Goal of the exercise: Could you reproduce, word for word, everything below from the line containing "subtotal: 1098.75 -> 1098.50" down to the line containing "total: 999.32 -> 999.08", with both of those lines included and no others?

Data section:
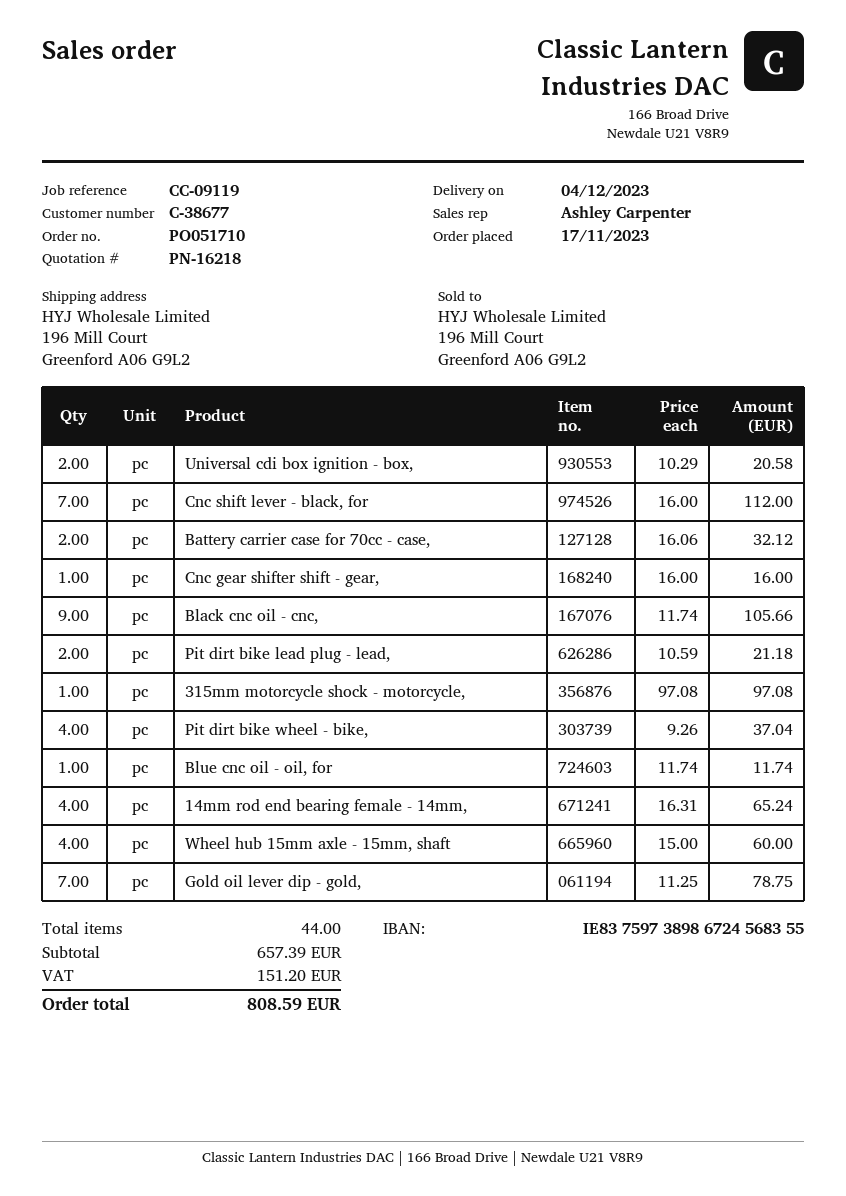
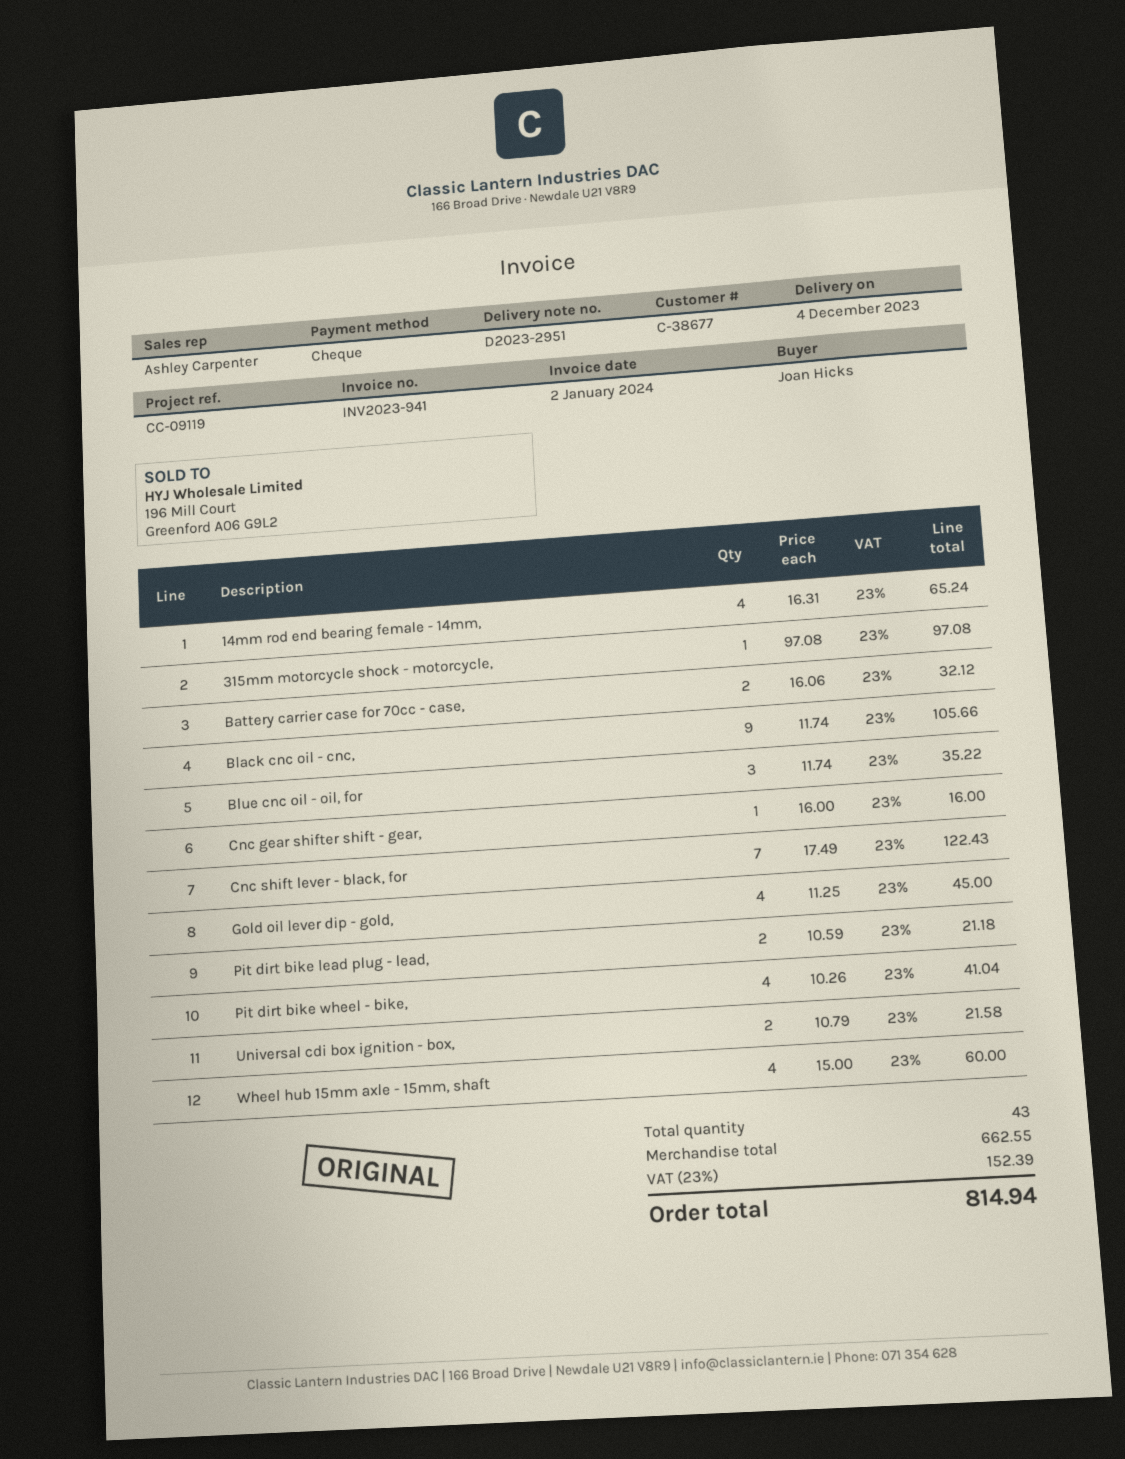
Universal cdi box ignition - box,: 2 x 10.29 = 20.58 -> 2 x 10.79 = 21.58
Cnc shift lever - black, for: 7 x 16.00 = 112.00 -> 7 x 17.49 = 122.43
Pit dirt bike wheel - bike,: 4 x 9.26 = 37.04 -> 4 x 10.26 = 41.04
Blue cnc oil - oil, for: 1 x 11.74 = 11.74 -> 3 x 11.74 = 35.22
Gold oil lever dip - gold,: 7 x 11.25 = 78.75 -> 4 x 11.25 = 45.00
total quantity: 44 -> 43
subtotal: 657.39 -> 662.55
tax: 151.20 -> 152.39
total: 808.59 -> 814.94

---

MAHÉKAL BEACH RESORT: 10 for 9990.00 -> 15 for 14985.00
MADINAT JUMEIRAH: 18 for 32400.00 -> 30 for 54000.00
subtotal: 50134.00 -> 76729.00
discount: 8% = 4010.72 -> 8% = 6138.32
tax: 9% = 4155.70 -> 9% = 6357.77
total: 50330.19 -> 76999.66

* * *

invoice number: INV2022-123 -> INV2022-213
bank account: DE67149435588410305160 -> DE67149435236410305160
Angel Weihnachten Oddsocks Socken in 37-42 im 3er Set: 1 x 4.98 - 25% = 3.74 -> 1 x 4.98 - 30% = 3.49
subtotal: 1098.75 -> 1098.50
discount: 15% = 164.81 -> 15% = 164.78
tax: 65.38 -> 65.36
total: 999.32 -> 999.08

Answer below:
subtotal: 1098.75 -> 1098.50
discount: 15% = 164.81 -> 15% = 164.78
tax: 65.38 -> 65.36
total: 999.32 -> 999.08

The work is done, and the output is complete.